Business culture is a strange thing – you hear about it a lot, but until you actually work in a few companies you don’t realise how different it can be from company to company.  It’s even stranger when you are the owner and thus the person who is actually responsible for creating and developing that culture.  It’s never something I’ve actually thought about in much detail, but with a pair of new employees and the potential of more employees in the future, I’ve started considering the kind of work environment and the people I actually want to hire into the company.

I’ve had bad experiences with a bad ‘fit’ for the company, as well as a clash between expectations.   At the same time, coming from an Asian background, I sometimes have a different view of ownership, business work ethics and relationships than most North Americans.  The difference can be subtle, but it does crop-up and can be jarring since my emotional & mental perspectives can also be completely different.

A really easy example is the workweek; to me 50 – 60 hours is a normal workweek.  Mentally, I understand this isn’t normal and mentally, I completely agree.  Emotionally on the other hand, I find it strange to not be working those hours – or for employees not to be voluntarily doing so either.  And to add another strange twist, I want and try to push for an ‘objective’ based sense of employment where the goal is to get the work done, not the number of hours you put in.  I did mention that I was confused about this right?

So, what is it that I’m trying to build? Here’s my current thoughts:

Ownership

Employees should feel ownership of their tasks and responsibilities.  Part of that means giving them the tools & rights to make the decisions and part of it is realising that I can’t jump down their throats if they do make mistakes.  A couple of quick examples include giving Kaja a petty cash allowance for office items and letting the employees know to fix the customer mistakes first, tell me later.

Free flow of information

Within reason, I’m working on sharing company financials and details with employees (and customers).  If they understand our financial position, our margins and growth, they also can make rational decisions for the company (e.g. fixing orders).  It also means I leave an ‘open door’ policy to my employees – even if the ‘door’ is my phone.

Fun

Hey, we work in a game store. Online maybe, but still a game store.  So let’s enjoy ourselves.  I don’t want to create a too formal culture, which means jokes are okay and chit-chat is fine so long as the work gets done.  I don’t expect to be bosom buddies with the employees, but at the least the office should be mostly free of politics.

What’s Missing?

Those of you who read or have dealt with previous ‘company values’ documents might realise we have nothing stating ‘Customer first’ or the like.  That’s mostly because I’m leery (okay, cynical) about those statements.  Are customers important? Of course, they pay the bills.  Some are even great people and friends now.  However, I’m not sure that’s a ‘value’ in a company as a process – do what you can, when you can, within reason for the customers.

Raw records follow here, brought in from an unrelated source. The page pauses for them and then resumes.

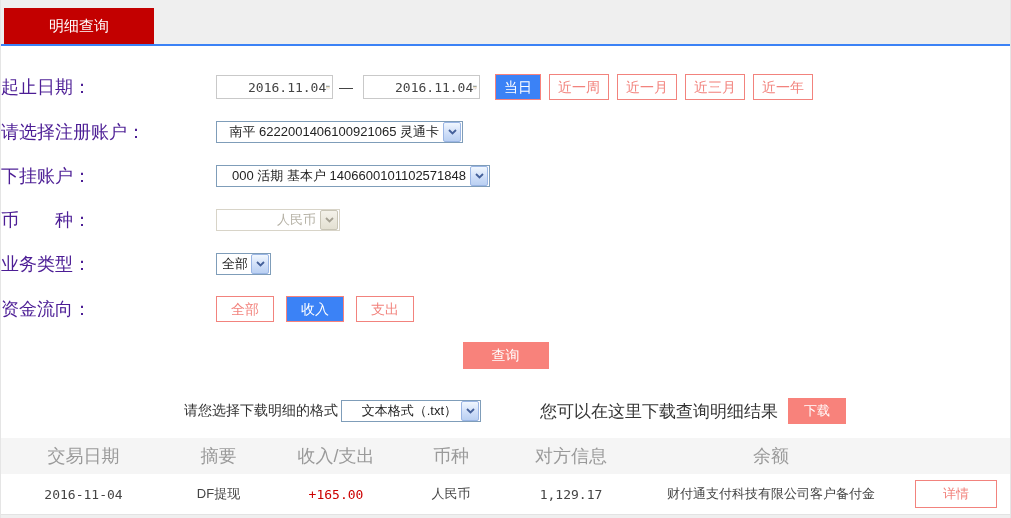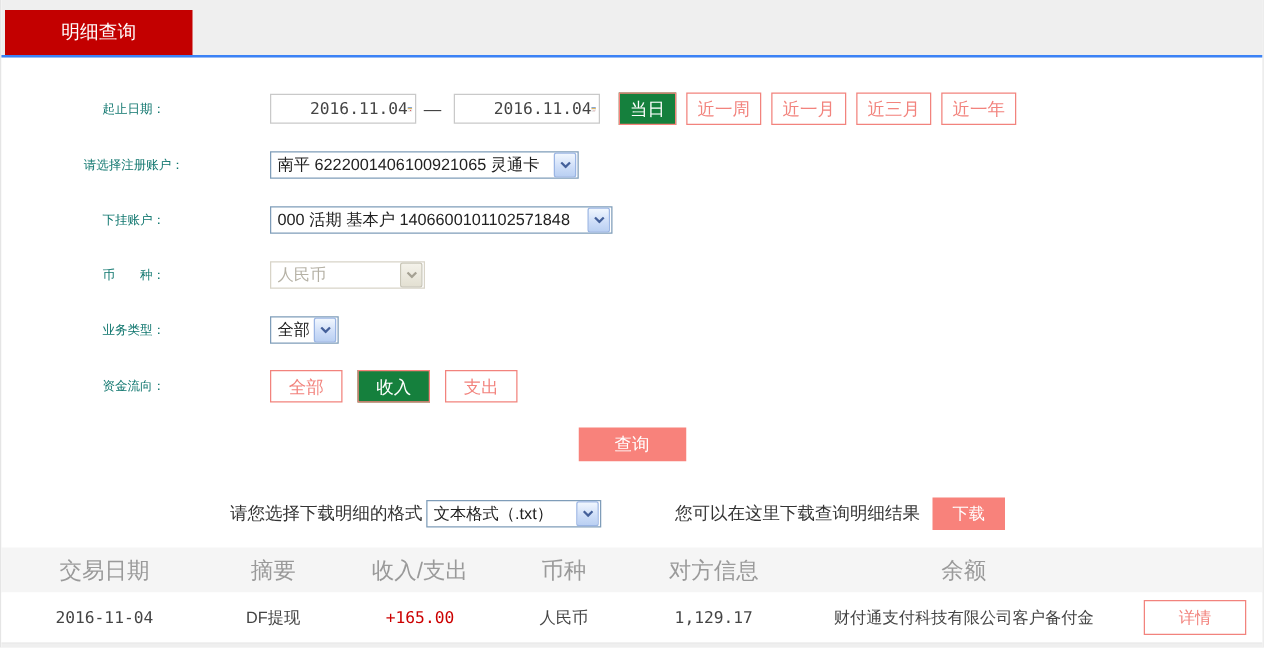--- a/index.html
+++ b/index.html
@@ -14,7 +14,7 @@
   
   .form{padding-top:28px;}
   .frow{min-height:24px;margin-bottom:20px;display:flex;align-items:center;}
-  .flabel{width:212px;text-align:center;font-size:10px;color:#0f766e;flex:0 0 212px;white-space:pre;}
+  .flabel{width:212px;text-align:left;font-size:18px;color:#4c1d95;flex:0 0 212px;white-space:pre;}
   
   .date-input{width:117px;height:24px;border:1px solid #c9c9c9;background:#fff;
               display:flex;align-items:center;box-sizing:border-box;margin-left:3px;cursor:text;padding-left:31px;}

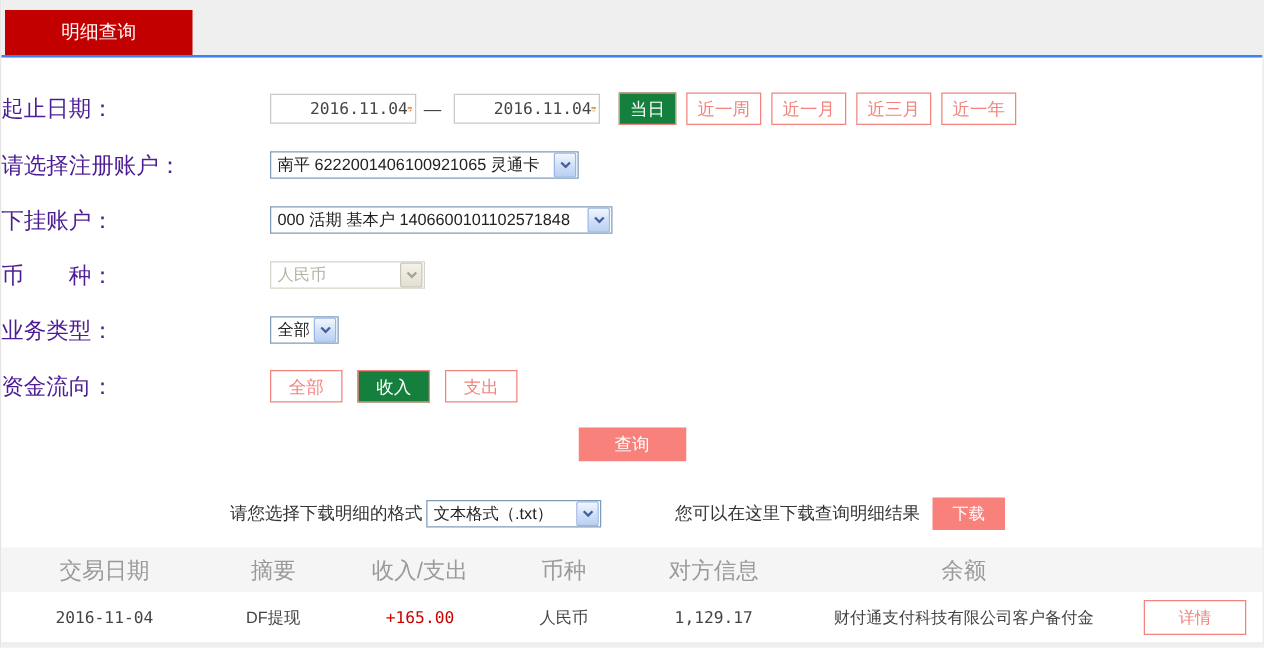--- a/index.html
+++ b/index.html
@@ -26,7 +26,7 @@
   .pill{height:26px;padding:0 8px;font-size:14px;background:#fff;
         border:1px solid #f2837d;color:#f2837d;cursor:pointer;
         font-family:inherit;line-height:24px;box-sizing:border-box;}
-  .pill.filled{background:#15803d;border-color:#f8827b;color:#fff;}
+  .pill.filled{background:#3b82f6;border-color:#f8827b;color:#fff;}
   .pill.q{margin-left:8px;}
   .pill.q:first-of-type{margin-left:15px;}
   .pill.flow{margin-right:12px;padding:0 14px;}

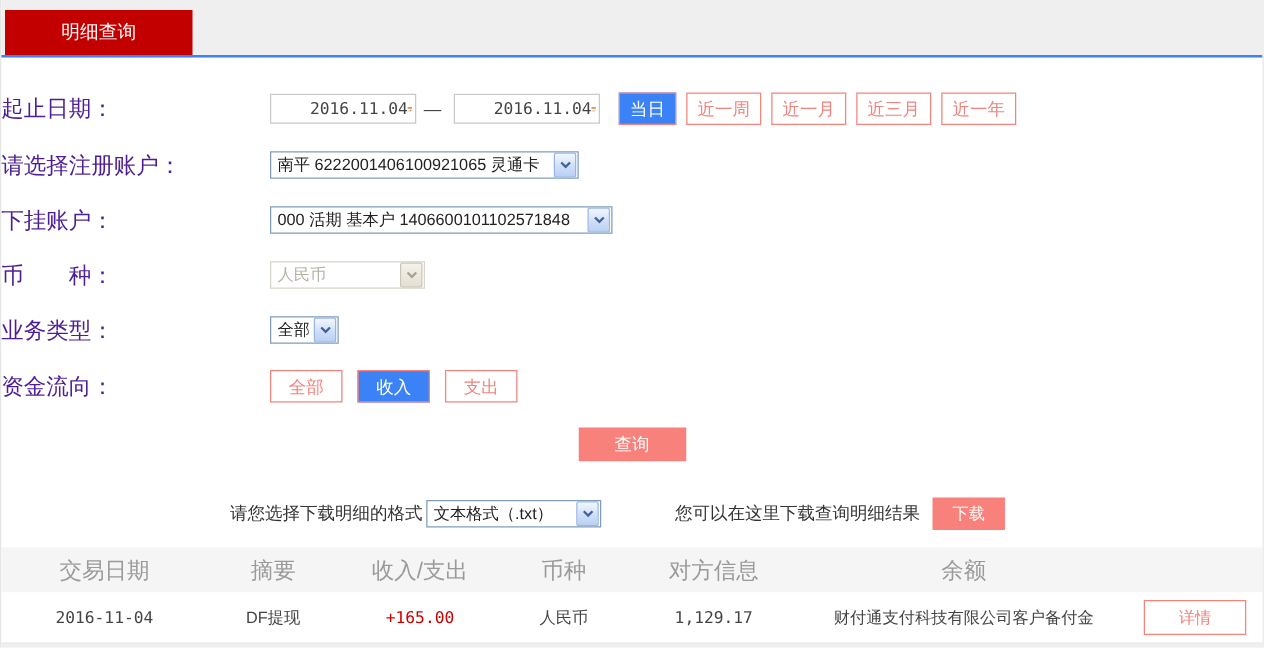--- a/index.html
+++ b/index.html
@@ -34,7 +34,7 @@
   .xpsel{height:22px;border:1px solid #7f9db9;background:#fff;display:inline-flex;
          align-items:center;font-size:13px;color:#222;padding-left:5px;
          box-sizing:border-box;margin-left:3px;cursor:pointer;}
-  .xpsel .val{flex:1;white-space:nowrap;overflow:hidden;}
+  .xpsel .val{flex:1;white-space:nowrap;overflow:hidden;text-align:right;}
   .xpsel .arr{width:16px;height:18px;margin:0 1px 0 4px;border:1px solid #9ab5e4;border-radius:2px;
               background:linear-gradient(#f1f7fe,#cdddf8 60%,#bad0f2);
               display:flex;align-items:center;justify-content:center;flex:0 0 16px;}

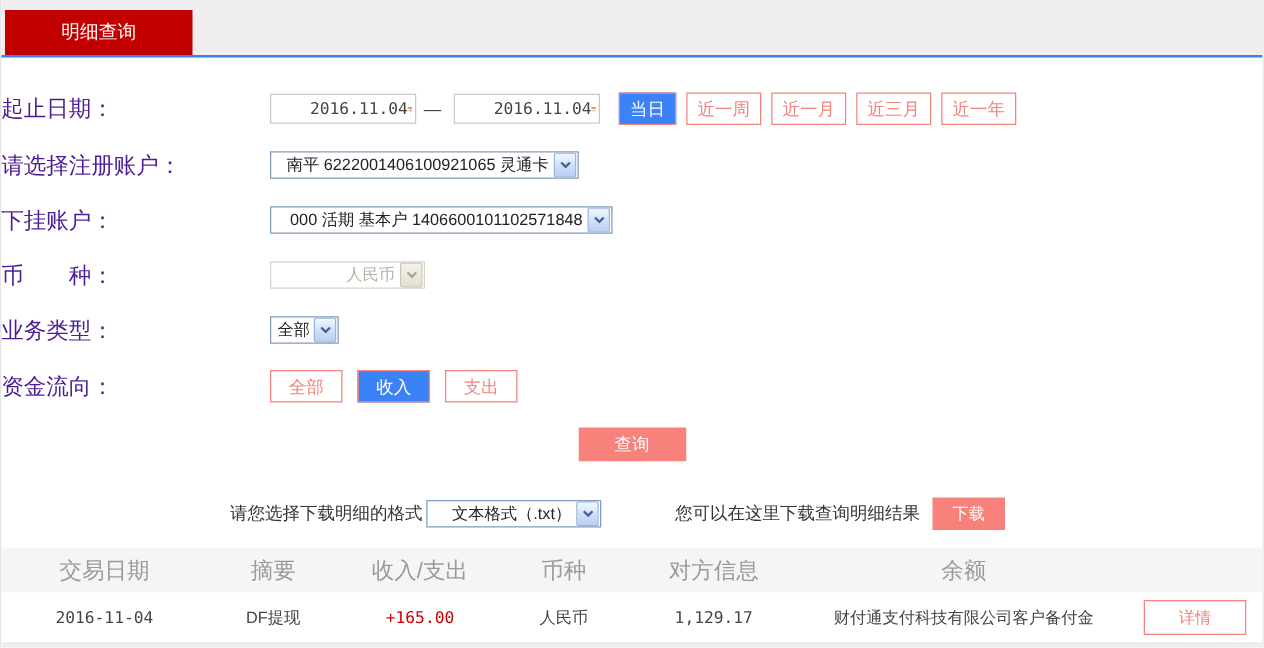--- a/index.html
+++ b/index.html
@@ -47,7 +47,7 @@
   
   .dlrow{display:flex;align-items:center;margin:30px 0 0 183px;height:24px;}
   .dlrow .dlabel{font-size:14px;color:#333;}
-  .hint{font-size:14px;color:#333;margin-left:59px;}
+  .hint{font-size:17px;color:#333;margin-left:59px;}
   .dl-btn{width:58px;height:26px;background:#f8827b;border:none;color:#fff;
           font-size:13px;font-family:inherit;margin-left:10px;cursor:pointer;}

4 thoughts on “Business Culture : An Introspection”

  1. I think sharing some of your financial information could be of benefit to those interested. I know that Fred Hicks (http://www.deadlyfredly.com/tag/sales-numbers/) posts sales numbers for the games from his company (though, little other information) and it’s pretty interesting to see how the games are doing against each other and even historically.

    Sharing too much about your financial position is also a risk. Competitors will see what you’re doing (ie, where you’re saving $) and strive to copy your model. Heck, some people think that if the company they buy from makes a profit, it’s some sort of slight against them or something.

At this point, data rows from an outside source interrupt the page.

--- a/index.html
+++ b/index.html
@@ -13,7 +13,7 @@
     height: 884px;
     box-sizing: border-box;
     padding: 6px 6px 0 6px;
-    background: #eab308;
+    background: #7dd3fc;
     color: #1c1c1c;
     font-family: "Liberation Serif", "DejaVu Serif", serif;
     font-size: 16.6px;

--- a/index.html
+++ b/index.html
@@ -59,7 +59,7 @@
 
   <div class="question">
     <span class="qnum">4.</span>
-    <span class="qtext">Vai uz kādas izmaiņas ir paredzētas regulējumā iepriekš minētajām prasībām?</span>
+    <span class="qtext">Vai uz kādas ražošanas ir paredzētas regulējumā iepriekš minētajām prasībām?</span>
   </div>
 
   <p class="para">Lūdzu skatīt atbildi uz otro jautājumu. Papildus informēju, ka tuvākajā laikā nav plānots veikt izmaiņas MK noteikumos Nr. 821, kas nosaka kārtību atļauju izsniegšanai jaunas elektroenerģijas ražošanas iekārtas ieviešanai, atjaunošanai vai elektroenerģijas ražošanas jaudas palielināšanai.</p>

    Personally, I’d love to see monthlies of total units moved, average ticket size, top 10-20 individual SKUs, and bundling trends.

    1. Yes, competition is probably my biggest concern. Customers are generally pretty reasonable, especially gaming customers.

      We do the top 10 SKUs right now (see Bestsellers) along with our pre-order list. Totals of units moved is a bit more interesting, I’ll have to think about that. Average ticket size is actually quite misleading, we get bumps – lots down in the $35 – 40 range (single games, Settlers, Carcassonne, etc) and then lots again at the $180 range (free shipping) with a through in the middle. So the average number would make little sense – and the full chart would be a tad too revealing for my taste. One thing I might do though is run some numbers for a series of games to give a chart of sales per unit over time. That I think would be interesting and isn’t going to cause us any issue.

    2. Our experience – depends on the number of expansions. If it’s just 1 or 2 expansions, the base does go up in sales. If it’s something like Carcassonne or Arkham Horror, not so much. If it does move it, it’s at a level that we haven’t noticed by eye.

  2. Good point on the average ticket!

    It would be interesting to watch units of something like Arkham Horror or Carcassonne and the Expansions over time – does the release of a new expansion bump the base? The other expansions?